Dans les SFR, l’Accident de Dimensionnement du Confinement (ADC en français, HCDA en anglais) est considéré l'accident hypothétique le plus grave: ici la fusion partielle du coeur du réacteur interagit avec le sodium et crée une bulle de gaz à haute pression, dont l'expansion génère des ondes de choc et est responsable du mouvement du sodium liquide, ce qui pourrait endommager les structures internes et environnantes.
Le LFR présente l'avantage que, contrairement au sodium, le plomb ne réagit pas chimiquement avec l'air et l'eau et qu'il est donc antidéflagrant et ininflammable. D'une part, cela permet d'avoir un générateur de vapeur à l'intérieur du liquide de refroidissement primaire. D'autre part, les ruptures de tubes de générateur de vapeur (SGTR en anglais) doivent être étudiées afin de garantir que, dans le cas de cet accident hypothétique, l'intégrité de la structure est préservée. Au cours de la première phase d'un SGTR, on suppose que l'eau à haute pression et à haute température du générateur de vapeur pénètre à l'intérieur de l'enceinte de confinement primaire, générant ainsi une BLEVE ("boiling liquid expanding vapor explosion", une vaporisation violente à caractère explosif d'un liquide) avec le même comportement et les mêmes conséquences que la bulle de gaz à haute pression d'une HCDA.

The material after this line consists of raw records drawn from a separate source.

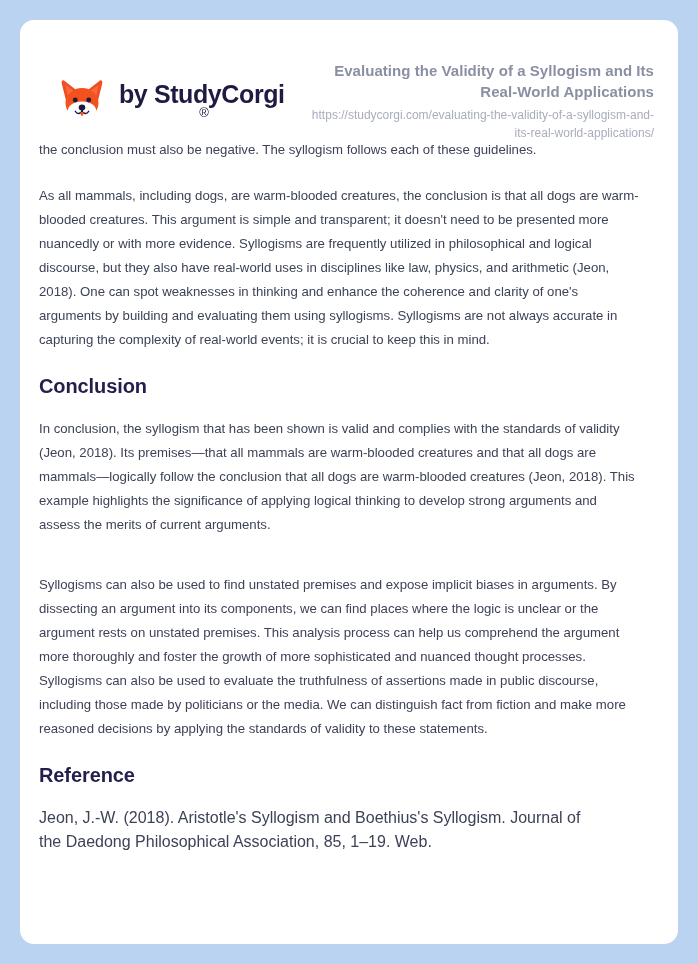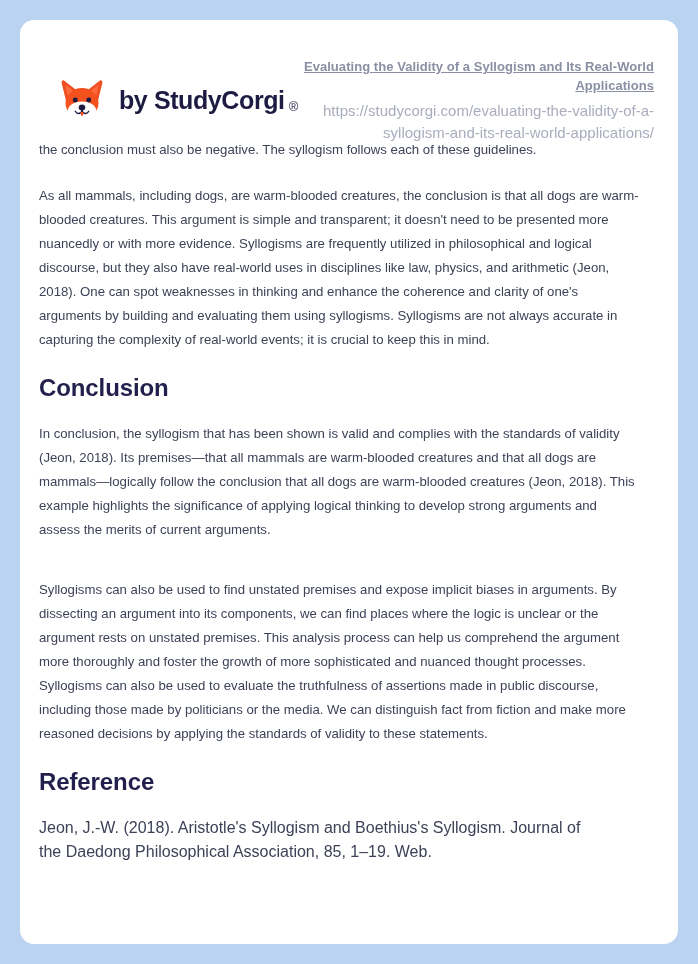--- a/index.html
+++ b/index.html
@@ -79,11 +79,10 @@
 
   .doc-title {
     color: #8b8fa3;
-    font-size: 13px;
+    font-size: 15px;
     font-weight: bold;
     line-height: 1.42;
     letter-spacing: 0.05px;
-    text-decoration: underline;
   }
 
   .doc-url {

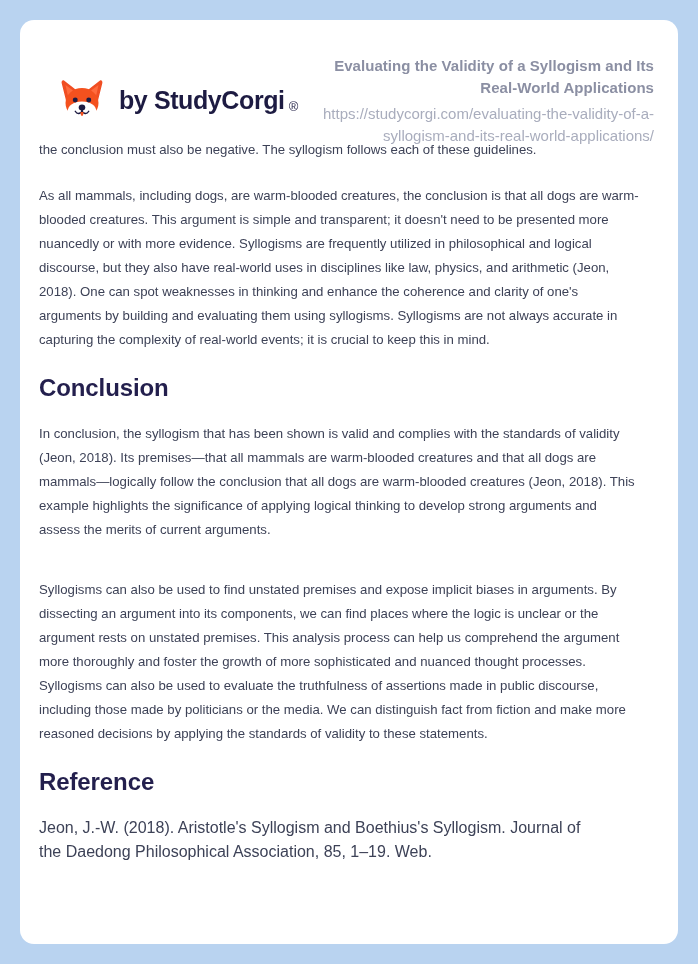--- a/index.html
+++ b/index.html
@@ -52,7 +52,7 @@
 
   .brand-wordmark {
     display: flex;
-    align-items: flex-end;
+    align-items: center;
     margin-left: 13px;
     color: #1d1b42;
     font-size: 25px;
@@ -60,6 +60,7 @@
     letter-spacing: -0.4px;
     line-height: 1;
     white-space: nowrap;
+    flex-direction: column;
   }
 
   .brand-reg {

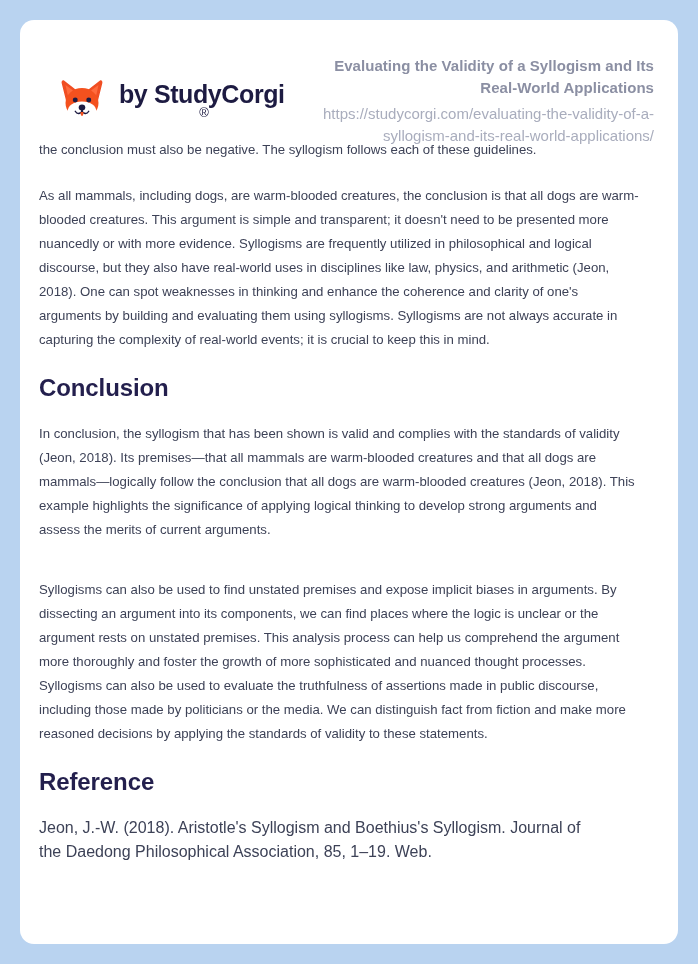--- a/index.html
+++ b/index.html
@@ -88,7 +88,7 @@
 
   .doc-url {
     color: #a9adbd;
-    font-size: 15px;
+    font-size: 12px;
     font-weight: normal;
     line-height: 1.45;
     margin-top: 5px;

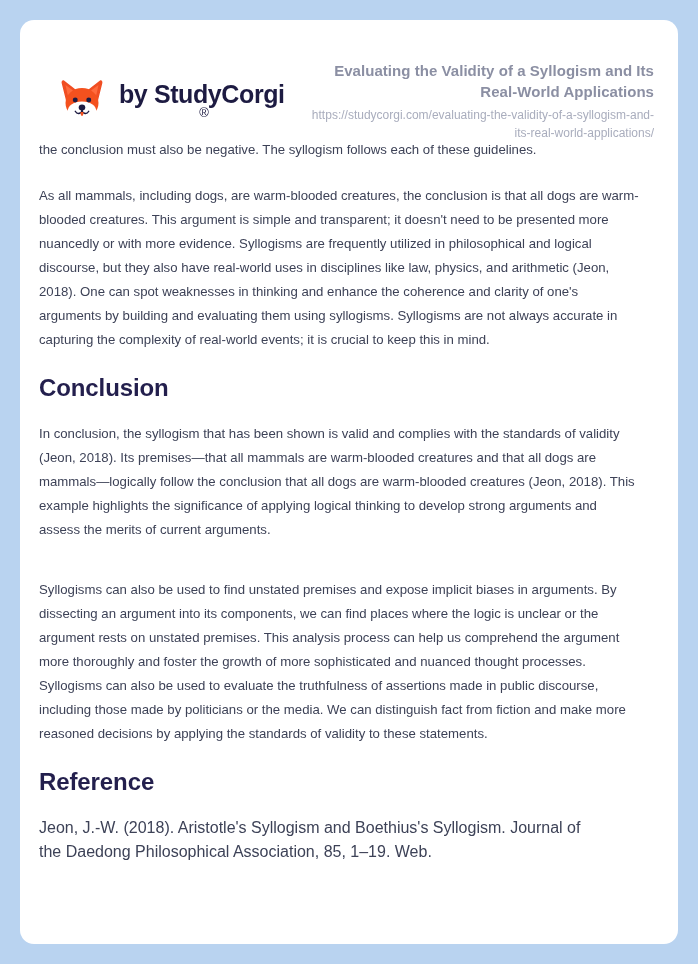--- a/index.html
+++ b/index.html
@@ -112,7 +112,7 @@
 
   .section-heading {
     color: #231f4d;
-    font-size: 24px;
+    font-size: 20px;
     font-weight: bold;
     line-height: 1.2;
     margin-top: 8px;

Dans les deux cas (HCDA et STGR), il existe des situations dans lesquelles les écoulements diphasiques multicomposants se trouvent dans un régime à faible nombre de Mach qui, lorsqu'ils sont étudiés avec un solveur compressible classique, présentent des problèmes de perte de précision et d'efficacité. L'objectif de ce travail de thèse
* développer un solveur multiphasique sodium–gaz (plombe-gaz), robuste et precis, pour les scénarios HCDA (STGR).
* concevoir une approche à faible nombre de Mach pour le problème de l'expansion des bulles, basée sur la méthode de compressibilité artificielle présentée dans l'article récent « Beccantini et al., Computer and fluids 2024 ».
L'aspect FSI sera également pris en compte.